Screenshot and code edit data
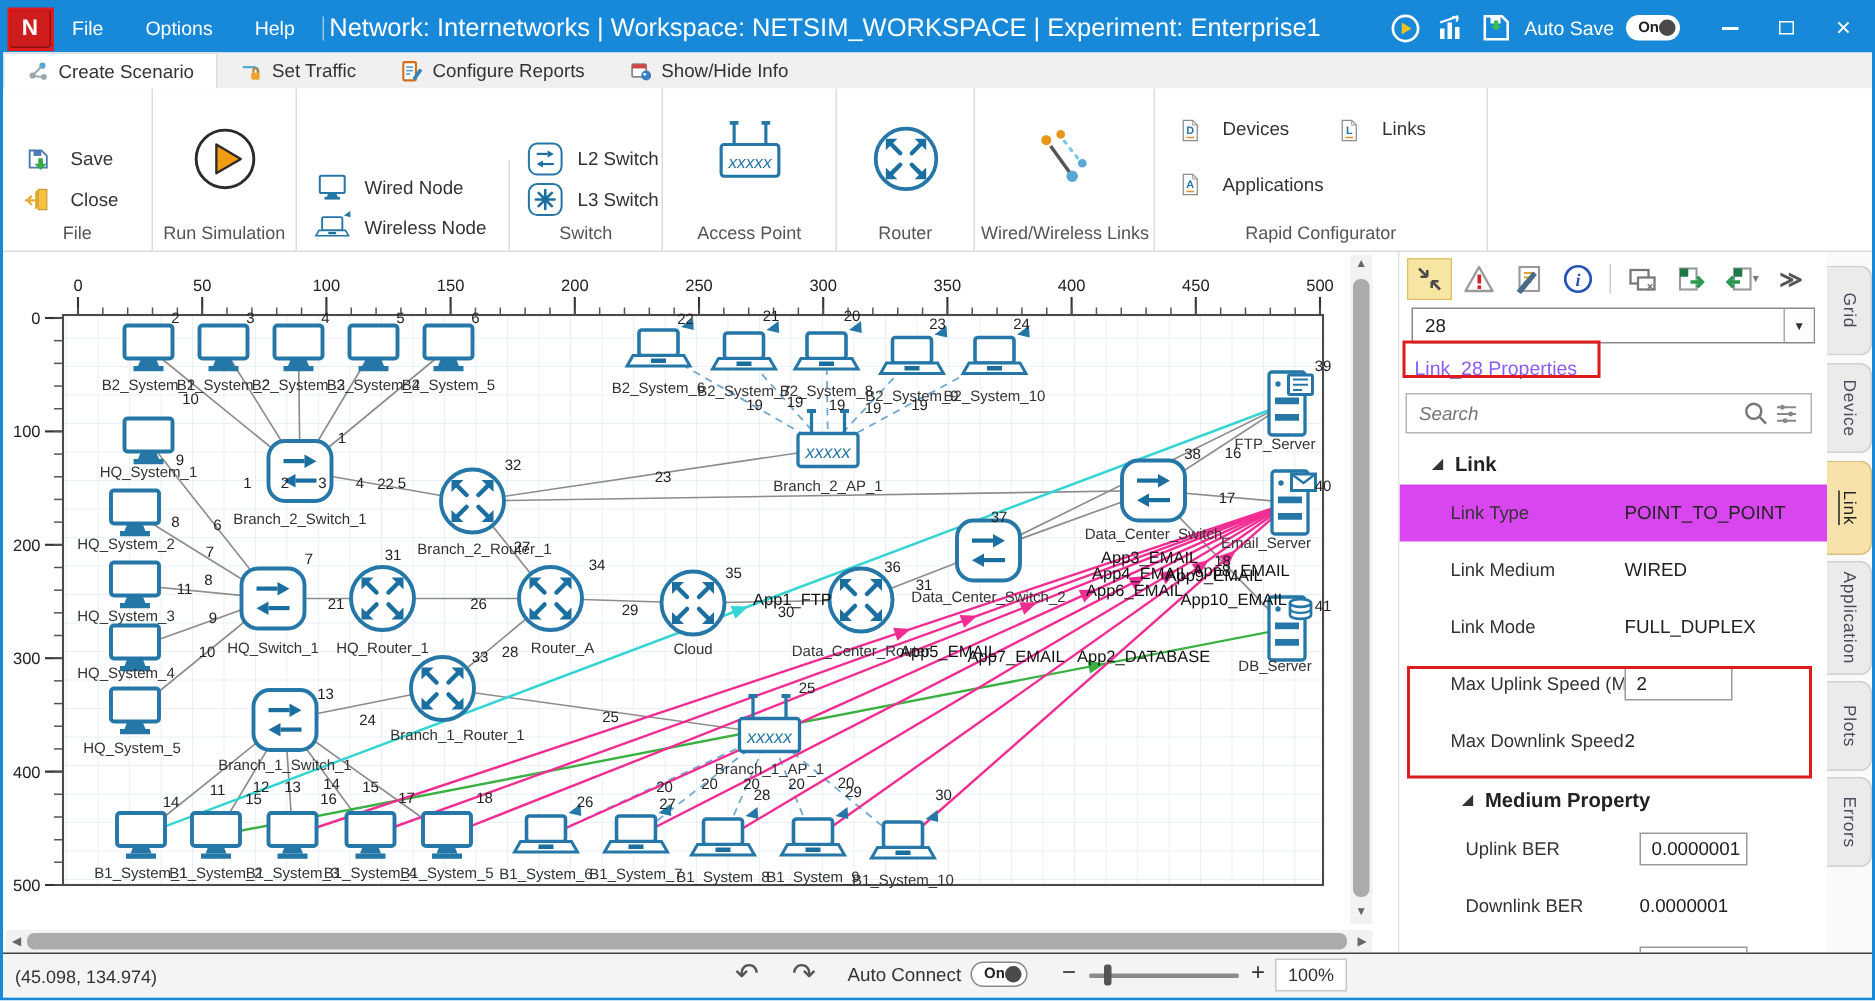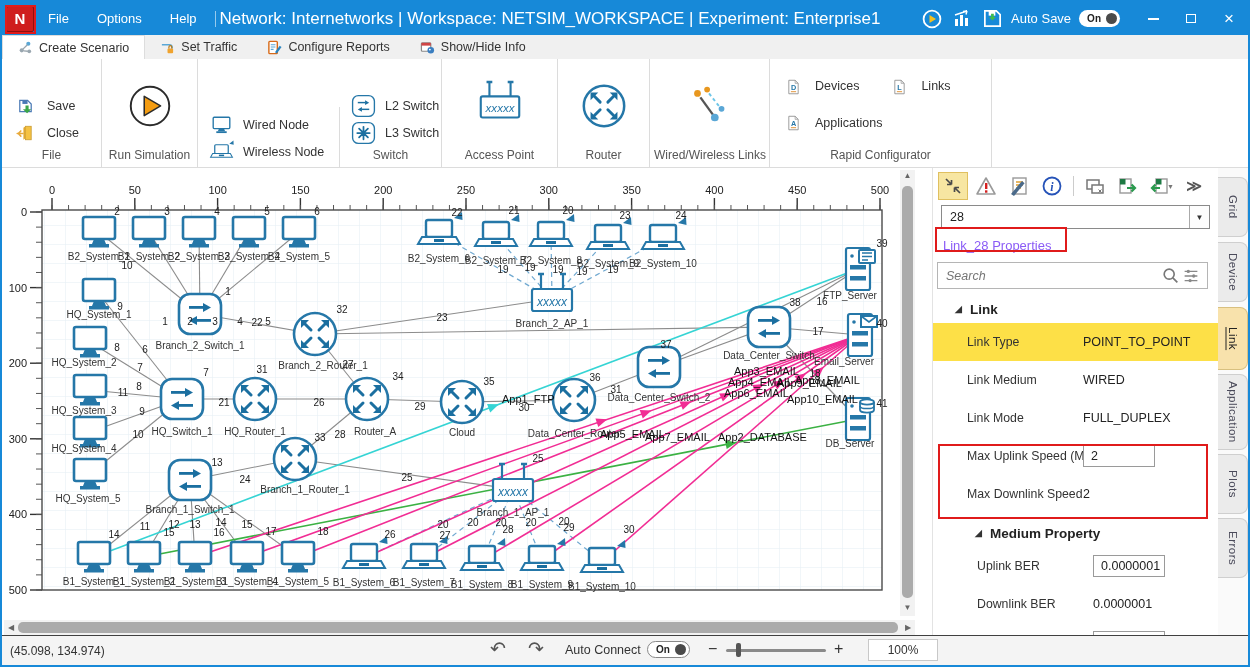--- a/index.html
+++ b/index.html
@@ -8,21 +8,21 @@
 
   
   .titlebar { position:absolute; top:0; left:0; right:0; height:33px; background:#1789d8; display:flex; align-items:center; color:#fff; }
   .logo { width:28px; height:26px; margin-left:4px; background:#cf1d1d; border-radius:2px; color:#fff; font-weight:bold; font-size:15px; display:flex; align-items:center; justify-content:center; border:1px solid #8e0f0f; }
   .menu { padding:0 14px; font-size:13px; cursor:pointer; }
   .tsep { width:1px; height:16px; background:rgba(255,255,255,.55); margin:0 4px; }
   .title-info { font-size:17px; margin-left:0; white-space:nowrap; }
   .title-right { margin-left:auto; display:flex; align-items:center; gap:0; }
   .tbtn { width:30px; height:28px; display:flex; align-items:center; justify-content:center; cursor:pointer; }
   .autosave { font-size:13px; margin:0 8px 0 4px; }
-  .toggle { display:flex; align-items:center; background:#fff; border-radius:9px; height:17px; padding:0 3px 0 8px; gap:5px; cursor:pointer; }
+  .toggle { display:flex; align-items:center; background:#fff; border-radius:9px; height:17px; padding:0 3px 0 8px; cursor:pointer; }
   .toggle .tg-label { color:#222; font-size:10px; font-weight:bold; }
   .toggle .knob { width:11px; height:11px; background:#4a4a4a; border-radius:50%; }
   .winctl { display:flex; margin-left:14px; }
   .winctl .tbtn { width:38px; }
   .min-glyph { width:11px; border-bottom:2px solid #fff; }
   .max-glyph { width:10px; height:9px; border:1.5px solid #fff; }
   .close-glyph { font-size:17px; line-height:1; }
 
   
   .tabrow { position:absolute; top:33px; left:0; right:0; height:24px; background:#f0f0f0; display:flex; align-items:stretch; }
@@ -64,21 +64,21 @@
   .pselect { margin:2px 8px 0 8px; height:24px; border:1px solid #8a8a8a; display:flex; align-items:stretch; background:#fff; cursor:pointer; }
   .pselect-val { flex:1; font-size:12.5px; padding:4px 8px; color:#222; }
   .pselect-btn { width:20px; border-left:1px solid #aaa; display:flex; align-items:center; justify-content:center; font-size:8px; color:#333; background:#fdfdfd; }
   .ptitle { color:#8b5cf6; font-size:13px; padding:9px 0 5px 10px; }
   .psearch { margin:4px 10px 6px 4px; height:27px; border:1px solid #b5b5b5; display:flex; align-items:center; padding-right:6px; }
   .psearch input { flex:1; border:none; outline:none; font-size:12.5px; font-style:italic; padding:0 8px; color:#555; background:transparent; font-family:inherit; }
   .psech { display:flex; align-items:center; gap:8px; height:28px; margin-top:6px; padding-left:22px; font-size:13.5px; font-weight:bold; color:#222; }
   .psech.indent { padding-left:42px; }
   .tri { font-size:9px; color:#333; }
   .prow { display:flex; align-items:center; height:38px; }
-  .prow.shaded { background:#fde047; }
+  .prow.shaded { background:#d946ef; }
   .plabel { width:150px; padding-left:34px; font-size:12.3px; color:#333; white-space:nowrap; overflow:hidden; flex-shrink:0; }
   .sec-1 .plabel { padding-left:44px; width:160px; }
   .pval { font-size:12.5px; color:#222; }
   .pinput { display:inline-block; width:72px; border:1px solid #9a9a9a; background:#fff; padding:3px 7px; font-size:12.5px; color:#222; }
 
   
   .side-tabs { position:absolute; left:1216px; top:0; width:34px; height:471px; background:#fafafa; }
   .side-tab { position:absolute; left:0; width:30px; background:#ebebeb; border:1px solid #cfcfcf; border-left:none; border-radius:0 8px 8px 0; display:flex; align-items:center; justify-content:center; cursor:pointer; }
   .side-tab span { writing-mode:vertical-rl; font-size:11.5px; color:#4a4a5a; letter-spacing:.5px; }
   .side-tab.active { background:#f8e2ac; border-color:#d8c080; }
@@ -88,21 +88,21 @@
   .statusbar { position:absolute; bottom:0; left:0; right:0; height:30px; background:#f4f4f4; border-top:1px solid #404040; font-size:12px; color:#333;padding-left:8px; }
   .coords { position:absolute; left:8px; top:8px; }
   .undo { position:absolute; left:488px; top:1px; font-size:19px; color:#555; cursor:pointer; }
   .redo { position:absolute; left:526px; top:1px; font-size:19px; color:#555; cursor:pointer; }
   .ac-label { position:absolute; left:563px; top:7px; font-size:12.5px; }
   .ac-toggle { position:absolute; left:645px; top:5px; border:1.5px solid #888; }
   .zminus { position:absolute; left:706px; top:4px; font-size:16px; color:#333; cursor:pointer; }
   .ztrack { position:absolute; left:724px; top:13px; width:100px; height:3px; background:#8a8a8a; border-radius:2px; }
   .zthumb { position:absolute; left:734px; top:7px; width:5px; height:14px; background:#555; border-radius:2px; cursor:pointer; }
   .zplus { position:absolute; left:832px; top:4px; font-size:16px; color:#333; cursor:pointer; }
-  .zoombox { position:absolute; left:848px; top:3px; width:70px; height:22px; background:#fff; border:1px solid #c8c8c8; text-align:center; line-height:21px; font-size:12px;margin-left:18px; }
+  .zoombox { position:absolute; left:848px; top:3px; width:48px; height:22px; background:#fff; border:1px solid #c8c8c8; text-align:center; line-height:21px; font-size:12px; }
 
   
   .anno { position:absolute; border:2px solid #e01b1b; pointer-events:none; z-index:60; }
 </style>
 </head>
 <body>
 
 <div class="window">
 
   <div class="titlebar">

Task
Each line from the one containing "position:absolute; left:563px; top:7px;" to the end of the records should be echoed exactly, and no other line.

Problem solution
   .ac-label { position:absolute; left:563px; top:7px; font-size:12.5px; }
   .ac-toggle { position:absolute; left:645px; top:5px; border:1.5px solid #888; }
   .zminus { position:absolute; left:706px; top:4px; font-size:16px; color:#333; cursor:pointer; }
   .ztrack { position:absolute; left:724px; top:13px; width:100px; height:3px; background:#8a8a8a; border-radius:2px; }
   .zthumb { position:absolute; left:734px; top:7px; width:5px; height:14px; background:#555; border-radius:2px; cursor:pointer; }
   .zplus { position:absolute; left:832px; top:4px; font-size:16px; color:#333; cursor:pointer; }
-  .zoombox { position:absolute; left:848px; top:3px; width:70px; height:22px; background:#fff; border:1px solid #c8c8c8; text-align:center; line-height:21px; font-size:12px;margin-left:18px; }
+  .zoombox { position:absolute; left:848px; top:3px; width:48px; height:22px; background:#fff; border:1px solid #c8c8c8; text-align:center; line-height:21px; font-size:12px; }
 
   
   .anno { position:absolute; border:2px solid #e01b1b; pointer-events:none; z-index:60; }
 </style>
 </head>
 <body>
 
 <div class="window">
 
   <div class="titlebar">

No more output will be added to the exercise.